- **Exercise objective**
For this exercise, please find the lines in the entries that include the word "SIMBOLO" and copy them.

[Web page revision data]
- - - - - - -
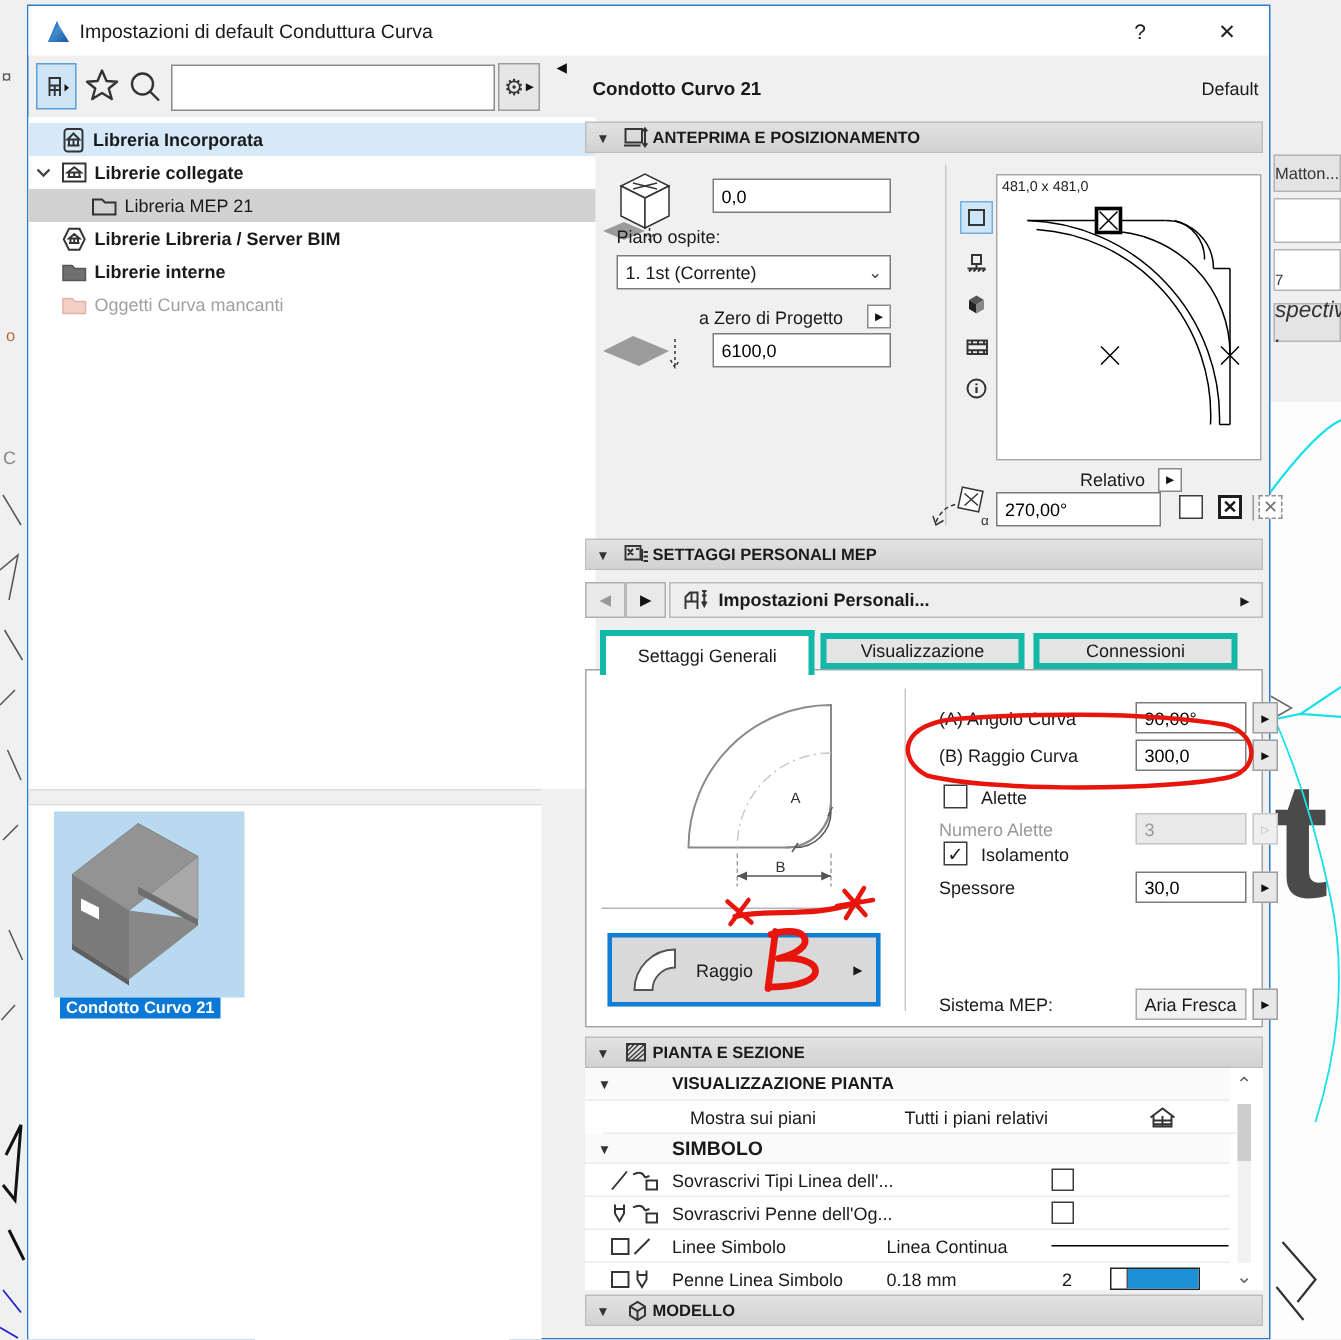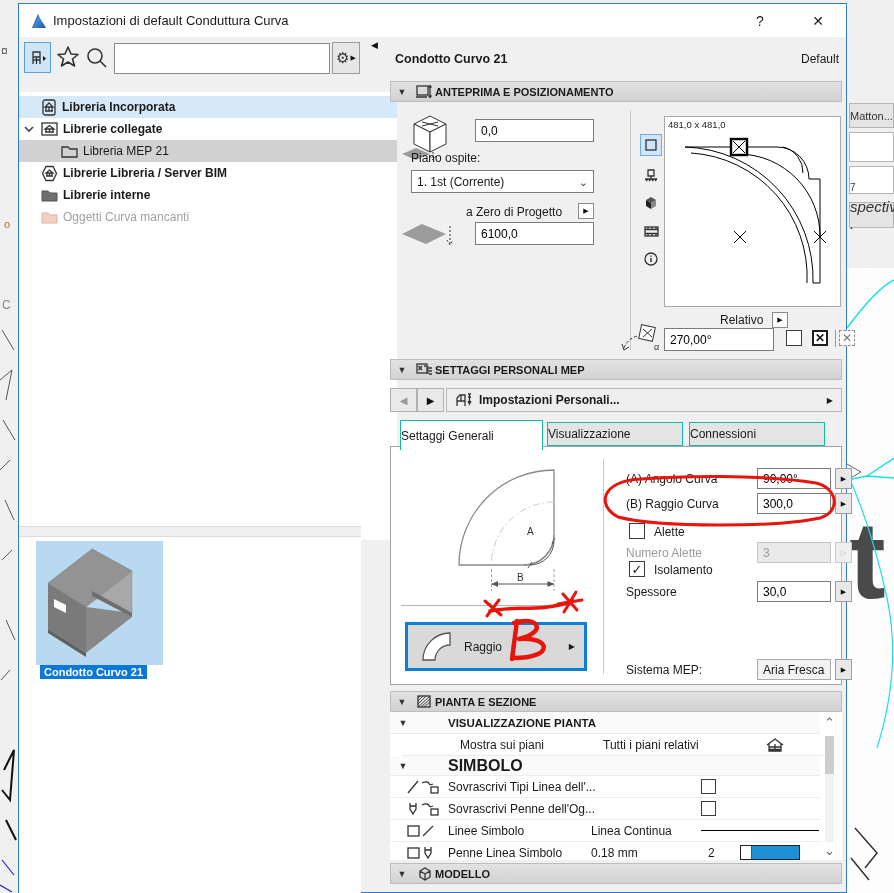--- a/index.html
+++ b/index.html
@@ -64,22 +64,22 @@
   .icon-strip-btn.sel { background:#cfe6f8; border:1px solid #74aede; }
 
   .preview-box { background:#fff; border:1px solid #a9a9a9; }
   .size-label { position:absolute; left:3px; top:2px; font-size:9.5px; color:#222; }
 
   .cbx { width:16px; height:16px; border:1.5px solid #3c3c3c; background:#fff;
     display:flex; align-items:center; justify-content:center; font-size:12px; }
   .cbx.bold-border { border:2px solid #1d1d1d; font-weight:bold; }
   .cbx.dashed { border:1px dashed #8f8f8f; color:#777; }
 
-  .tab { position:absolute; display:flex; align-items:center; 
-    font-size:12px; border:1px solid #14b8a6; background:#e4e4e4; }
+  .tab { position:absolute; display:flex; align-items:center; justify-content:center;
+    font-size:12px; border:4px solid #14b8a6; background:#e4e4e4; }
   .tab.active { background:#fff; border-bottom:none; z-index:3; }
   .tab-panel { background:#fff; border:1px solid #a3a3a3; }
 
   .nav-btn { width:27px; height:24px; border:1px solid #b0b0b0; background:#e9e9e9;
     display:flex; align-items:center; justify-content:center; font-size:10px; }
 
   .raggio-dd { border:3px solid #0f7fd6; background:#d9d9d9; display:flex;
     align-items:center; }
 
   .list-row { position:absolute; left:389px; width:430px; display:flex; align-items:center;
@@ -166,21 +166,21 @@
       <path d="M15 15 L21 21" stroke="#333" stroke-width="1.6"></path>
     </svg>
   </div>
   <input class="abs search-input" style="left: 95px; top: 39px; width: 216px;" value="">
   <div class="abs toolbar-btn" style="left:313px;top:38px;width:28px;height:32px;">
     <span style="font-size:15px;color:#333;">⚙</span>
     <span style="font-size:7px;color:#111;margin-left:1px;">▶</span>
   </div>
   <div class="abs" style="left:352px;top:36px;font-size:9px;color:#111;">◀</div>
 
-  <div class="abs tree" style="left:0;top:88px;width:378px;height:448px;">
+  <div class="abs tree" style="left:0;top:74px;width:378px;height:448px;">
     <div class="tree-row row-sel-blue" style="top:4px;">
       <svg style="margin-left:22px;" width="16" height="17" viewBox="0 0 16 17">
         <rect x="2" y="1" width="12" height="15" rx="2" class="ink"></rect>
         <path class="ink" d="M4 12 H12 M5 12 V8 M8 12 V8 M11 12 V8 M4 8 H12 L8 4 Z"></path>
       </svg>
       <span class="tree-label" style="margin-left:5px;">Libreria Incorporata</span>
     </div>
     <div class="tree-row" style="top:26px;">
       <svg style="margin-left:4px;" width="12" height="12" viewBox="0 0 12 12">
           <path d="M2 4 L6 8 L10 4" stroke="#444" stroke-width="1.6" fill="none"></path>
@@ -441,21 +441,21 @@
     </div>
     <div class="list-row" style="left:0;top:22px;height:22px;margin-left:12px;">
       <span style="margin-left:58px;">Mostra sui piani</span>
       <span style="position:absolute;left:201px;">Tutti i piani relativi</span>
       <svg class="abs" style="left:363px;top:3px;" width="20" height="16" viewBox="0 0 20 16">
         <path class="ink" d="M2 8 L10 2 L18 8 M4 7 V14 H16 V7 M4 10 H16 M4 12.5 H16 M10 7 V14"></path>
       </svg>
     </div>
     <div class="list-row group" style="left:0;top:44px;height:20px;">
       <span class="section-arrow" style="width:26px;">▼</span>
-      <span style="margin-left:32px;font-size:16px;">SIMBOLO</span>
+      <span style="margin-left:32px;font-size:13px;">SIMBOLO</span>
     </div>
     <div class="list-row" style="left:0;top:86px;height:22px;">
       <svg style="margin-left:16px;" width="34" height="16" viewBox="0 0 34 16">
         <path class="ink" d="M4 2 V8 L7 13 L10 8 V2 M4 5 H10 M16 4 Q 22 1 24 6 M24 6 L22 3 M24 6 L27 5"></path>
         <rect x="25" y="8" width="7" height="6" class="ink"></rect>
       </svg>
       <span style="margin-left:8px;">Sovrascrivi Penne dell'Og...</span>
       <div class="plan-cbx" style="position:absolute;left:311px;"></div>
     </div>
     <div class="list-row" style="left:0;top:64px;height:22px;">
- - - - - - -
- **Written solution**
-      <span style="margin-left:32px;font-size:16px;">SIMBOLO</span>
+      <span style="margin-left:32px;font-size:13px;">SIMBOLO</span>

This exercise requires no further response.